Within days, Clark was working with Trump in a plan to oust the just-appointed acting attorney general, and replace him with Clark, who would then proceed to have the DOJ intervene in the election directly. That plan fell through when audio was released of Trump attempting to pressure the Georgia secretary of state into lying about the results. On the Atlanta end, Pak resigned after being pressured by the White House to get on board with claims that there were fraudulent votes in Fulton County. His decision to leave is clearly difficult for him in the sense that he understands the importance of his role as U.S. attorney. However, it also seems easy, in the sense that he knows Trump is pushing him to a place he cannot go.

In what might be the most jaw-dropping effort, two days before the Georgia plan unraveled, Trump tried to push Rosen into having the DOJ take a case directly to the Supreme Court to "nullify the election." This plan involved a legal brief directed at the Court asking them to "declare that the Electoral College votes cast" in six states that President Trump lost "cannot be counted." The brief also asked that the Court order a "special election" giving Trump a do-over.

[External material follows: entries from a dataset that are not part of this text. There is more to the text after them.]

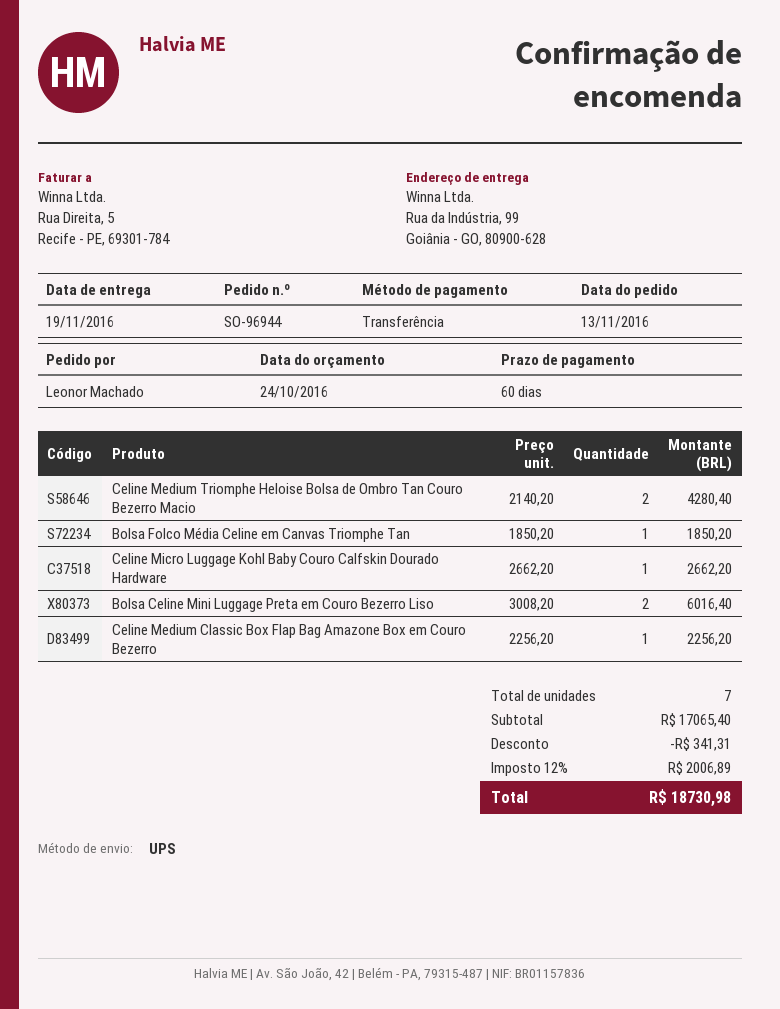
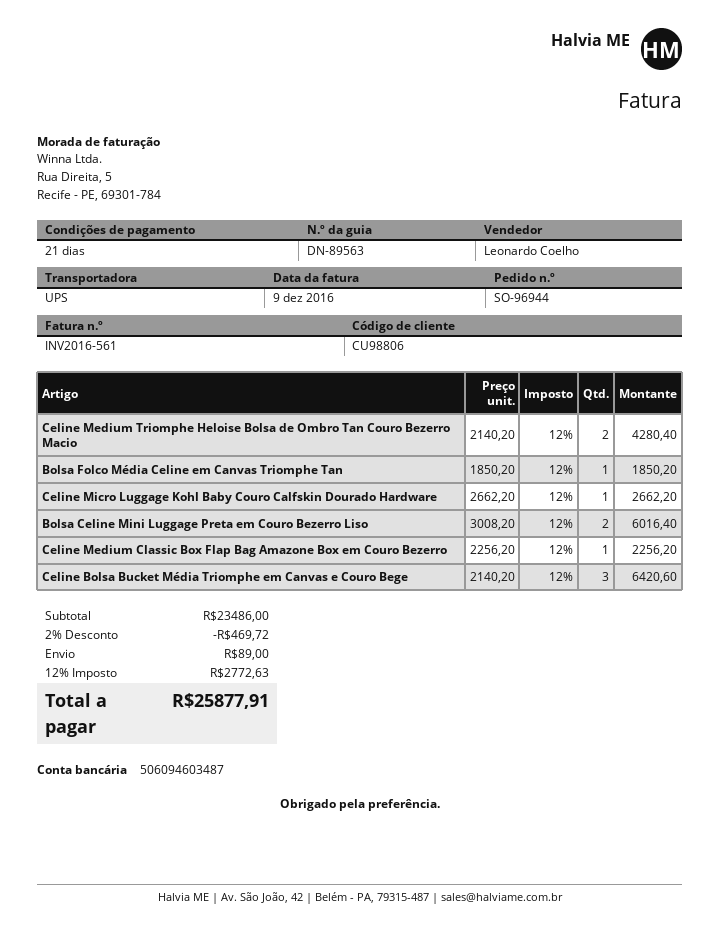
payment terms: 60 days -> 21 days
Celine Bolsa Bucket Média Triomphe em Canvas e Couro Bege: none -> 3 x 2140.20 = 6420.60
subtotal: 17065.40 -> 23486.00
discount: 341.31 -> 469.72
shipping: none -> 89.00
tax: 12% = 2006.89 -> 12% = 2772.63
total: 18730.98 -> 25877.91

And as if attempting to simply get the Supreme Court to throw out the whole election wasn't enough, Meadows also passed along at least five conspiracy theories for the DOJ to investigate. That included not just the letters about the Italian satellite scheme (which seems to be connected to a disgruntled former employee under indictment for cyber crimes against the company), but a link to a YouTube video explaining the whole strange conspiracy theory. It was this letter in particular that generated a very special response from acting deputy attorney general Richard Donoghue. His reply: "Pure insanity." The person behind that YouTube video turned out to be, of course, working with Rudy Giuliani. Which would seem to confirm Donoghue's opinion.

If the pressure was audacious in scope—from demands to investigate a single county, to an attempt to have the DOJ join in to nullify the whole election—it was also amazing in its range. Voting machines in New Mexico. Signatures in Georgia. Satellites in Italy. It seemed there was no rumor or claim that Trump wasn't willing to push, even when it came with no supporting evidence. And in Italian.

As a result of all this, the Oversight Committee will seek testimony from Meadows, Clark, Donoghue, and Pak, along with former associate deputy attorney general Patrick Hovakimian. Bringing in Clark would definitely be a popcorn opportunity, as his scheme to conduct an internal coup at DOJ, oust Rosen, then somehow have the DOJ itself nullify the election is begging to be explained. Considering what Donoghue wrote on the day, it would be interesting what he thinks now about the whole enterprise. And considering that Pak determined that he had to resign his position as U.S. attorney rather than participate in this farce, his testimony might be particularly compelling.

In short—these would be a very interesting set of interviews. If they will appear when, as is certain, Trump tries to assert some form of post-executive privilege. If the House wants to hear them speak, then there has to be a willingness to not just issue subpoenas, but follow through.